消費者庁ホームページより:https://www.caa.go.jp/notice/assets/representation_cms204_240426_04.pdf

消費者庁の指摘事項の概要は次の通りです。

今回の商品につきましては、同社のHP等において、例えば、

  • 「香りで花粉をガード ※ 花粉を直接覆って、アレル物質の働きを引き下げる」
  • 「本品に配合されているトドマツ精油は、スギ花粉をコーティングすることにより、アレル物質の働きを低減するという研究成果が報告されています。」
  • 「香りで花粉をガードするしくみ」
  • 「花粉に直接アプローチ 次世代の花粉対策」
  • 「花粉を Wブロック」
  • 「スプレー時には、顔や髪のまわりに浮遊す るスギ花粉をコーティングすることにより、アレル物質の働きを低減します。スプレー後には、肌や髪の表面をバリア層が包み込み、空 気中のスギ花粉の付着を抑制します。」

等と表示していました。

また、使用方法として、商品ごとに、「寝室に置く」、「マスクの外側に塗る」等の記載・表示をしていました。

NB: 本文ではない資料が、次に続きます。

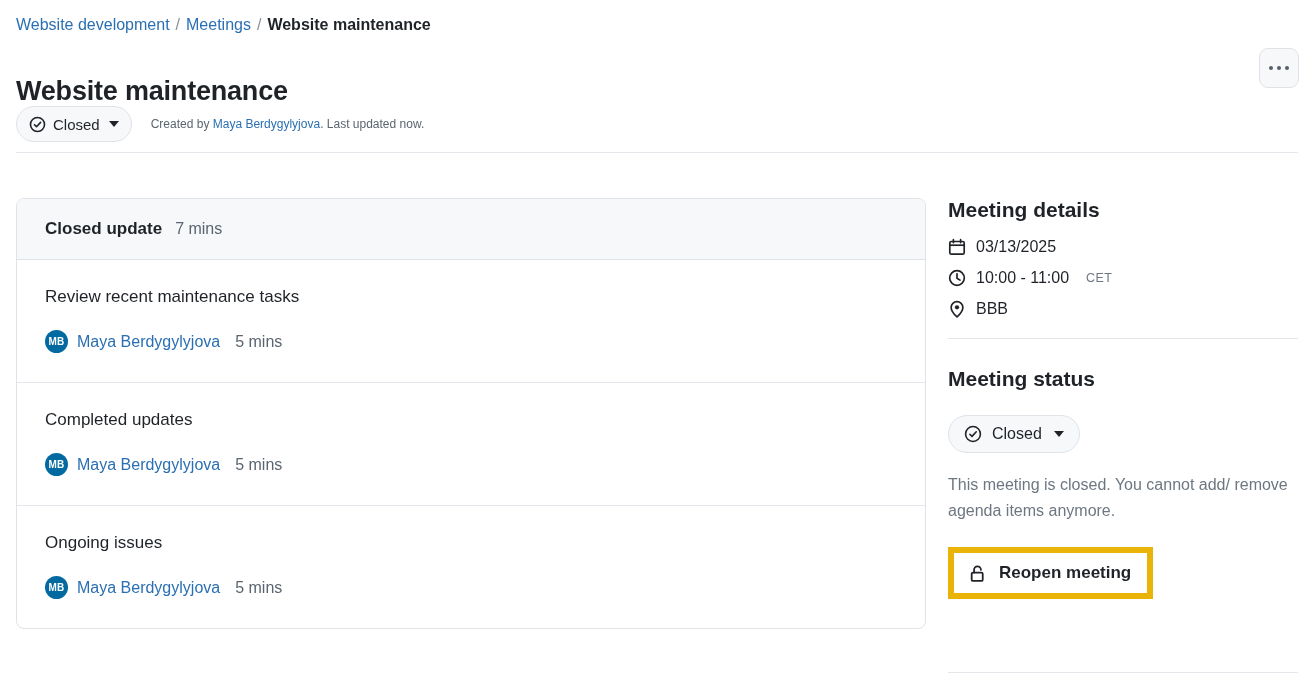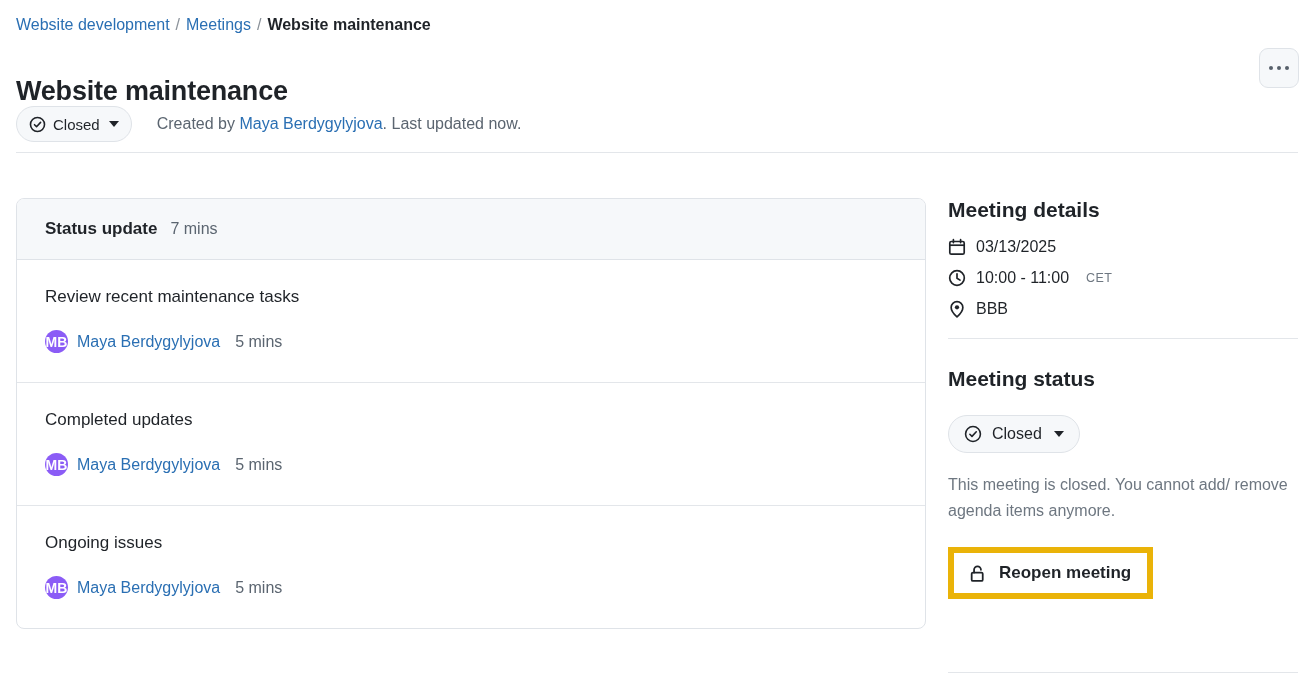"Created by Maya Berdygylyjova. Last" .meta-text { font-size: 16px -> 12px; margin-left: 25px -> 19px }
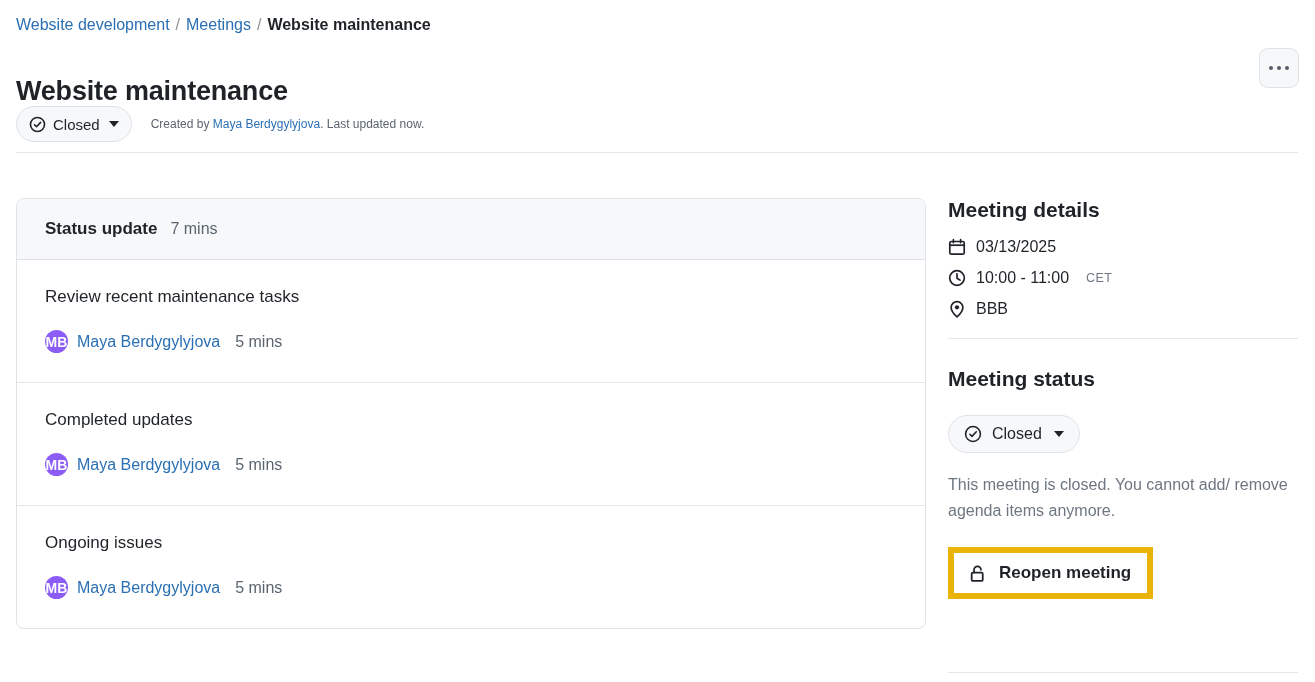"Status update" span.ch-title { text: Status -> Closed }
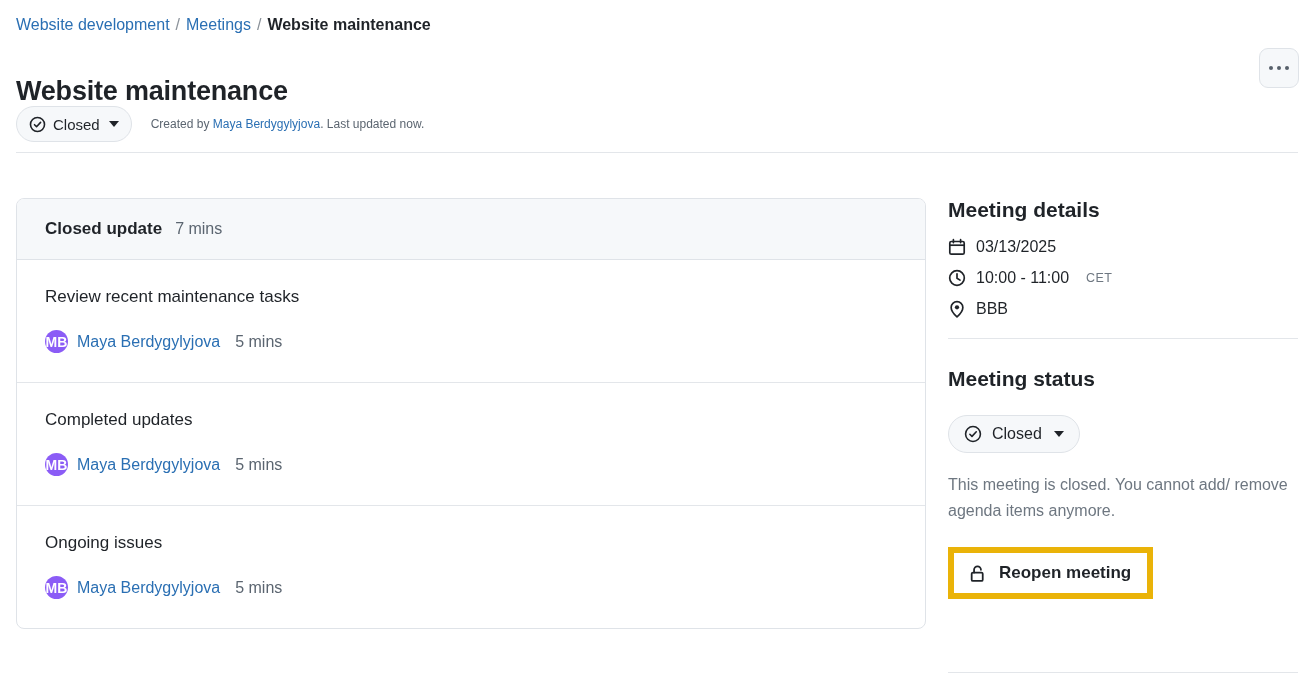"MB" .avatar { background: #8b5cf6 -> #0369a1; font-size: 14px -> 10px }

これにつき、消費者庁は、【あたかも、「使用方法」記載のとおりに当該商品を使用するだけで、トドマツ精油の香りの成分が、浮遊するスギ花粉を含む花粉をガードする効果及びスギ花粉をコーティングすることによりアレル物質の働きを低減する効果が得られるかのように示す表示をしていた】と指摘しました。

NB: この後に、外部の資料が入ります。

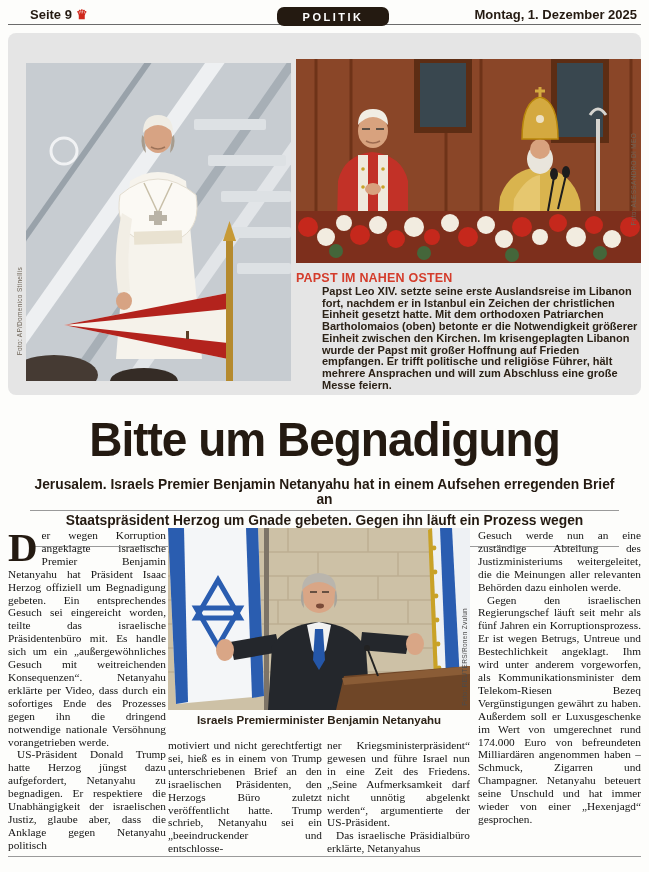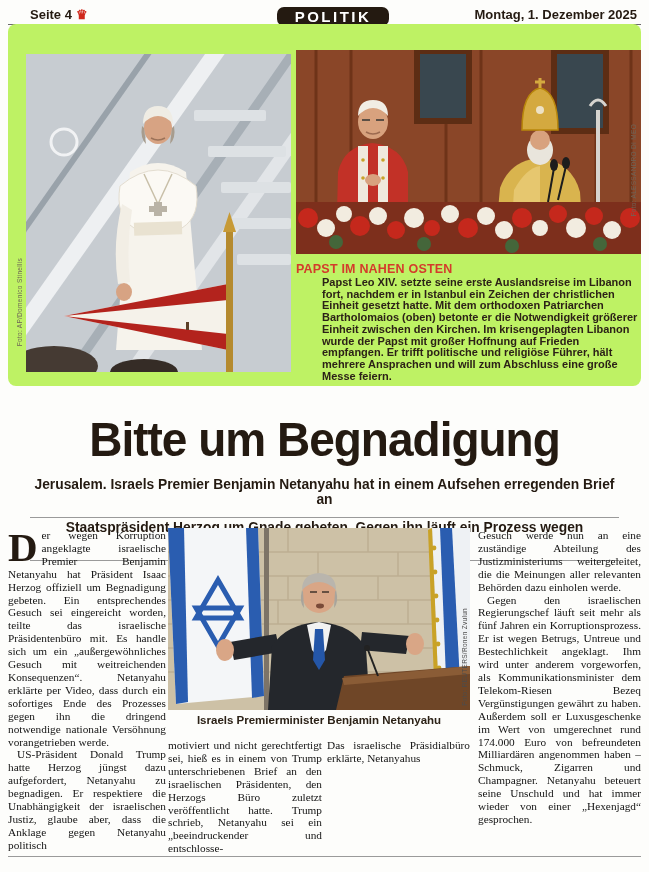"Seite 4" span { text: 4 -> 9 }
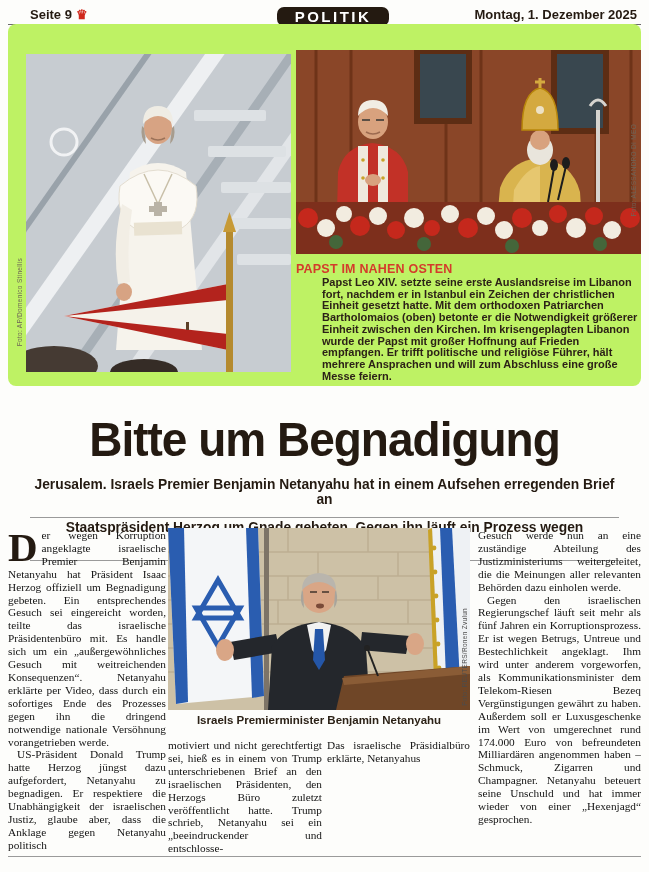"POLITIK" .section-box { font-size: 15px -> 11px }
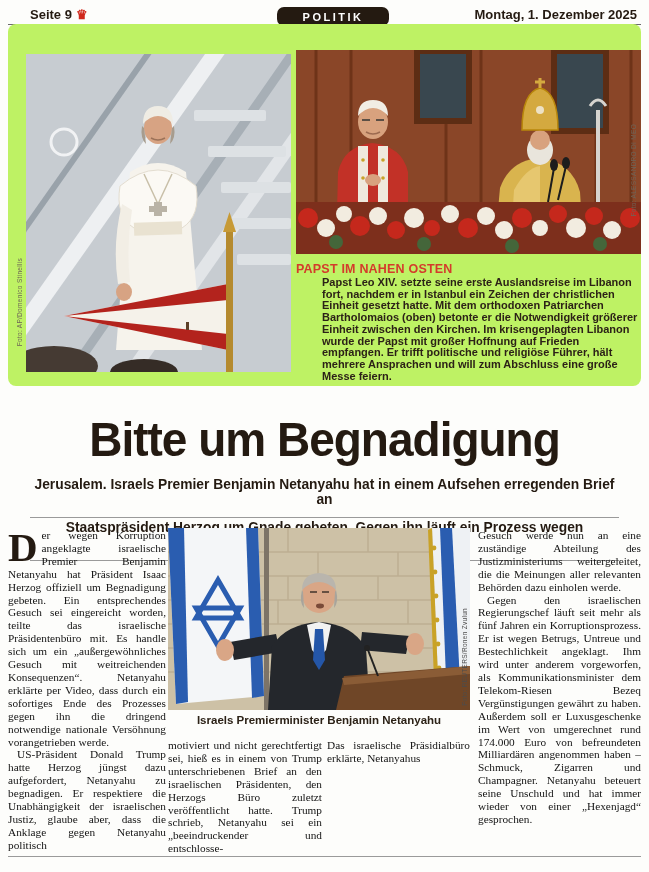"PAPST IM NAHEN OSTEN" .media-block { background: #bef264 -> #e5e5e5; top: 24px -> 33px }
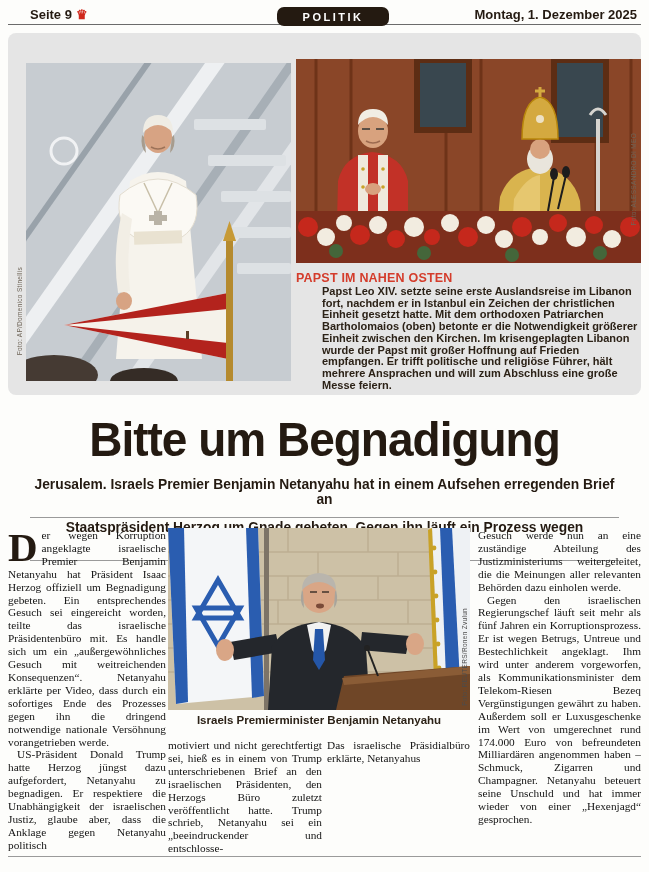"Jerusalem. Israels Premier Benjamin" .lede-line { padding-bottom: 10px -> 3px }
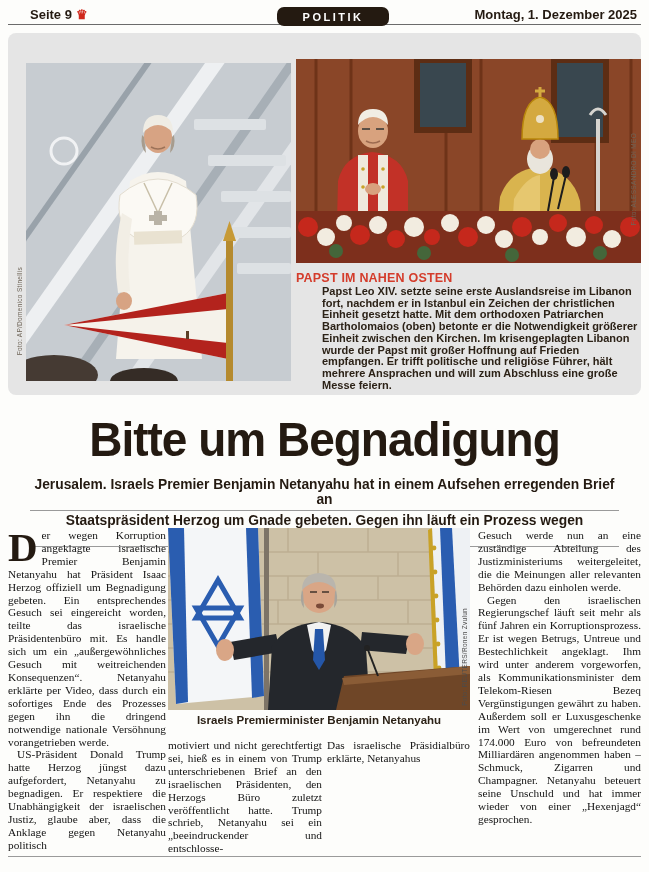"ner Kriegsministerpräsident“ gewesen und" p { html: none -> <p>ner Kriegsministerpräsident“ gewesen und führe Israel nun in eine Zeit des Friedens. „Seine Aufmerksamkeit darf nicht unnötig abgelenkt werden“, argumentierte der US-Präsident.</p> }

そのうえで、消費者庁は、当該会社に対し、当該表示の裏付けとなる合理的な根拠を示す資料の提出を求めたところ、【当該会社から資料が提出されたが、それらはいずれも、当該表示の裏付けとなる合理的な根拠を示すものであるとは認められないものであった】として、措置命令を課しました。

まとめ

今回は、著名な大手会社に対する措置命令であり、対象商品は、花粉症対策商品でした。HPやパッケージにおいて、「花粉を香りでガード」等と表示していましたが、消費者庁において、合理的根拠が認められないと判断されてしまったところとなります。

エステー株式会社が提出した資料の詳細は不明ですが、報道等によりますと、同社が提出した資料は、小さな密閉空間での試験結果(500ミリリットルほどの容量の密閉された空間でのデータ)等であったとされています。

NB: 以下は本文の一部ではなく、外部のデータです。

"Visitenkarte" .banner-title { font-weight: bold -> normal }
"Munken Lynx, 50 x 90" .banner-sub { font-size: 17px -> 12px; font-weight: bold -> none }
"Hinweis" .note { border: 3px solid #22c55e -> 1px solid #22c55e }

消費者庁は、実際に使用されることが想定される状況での結果を要求しており、実際に使用する環境と異なる条件での試験結果では合理的根拠と認めてくれません。良い商品であったとしても、それを示す合理的根拠を示せないと消費者庁より措置命令や課徴金納付命令を受けるリスクがありますので、合理的根拠を示せるか、どこまで広告として表示すべきか等につき、十分ご注意頂ければと思います。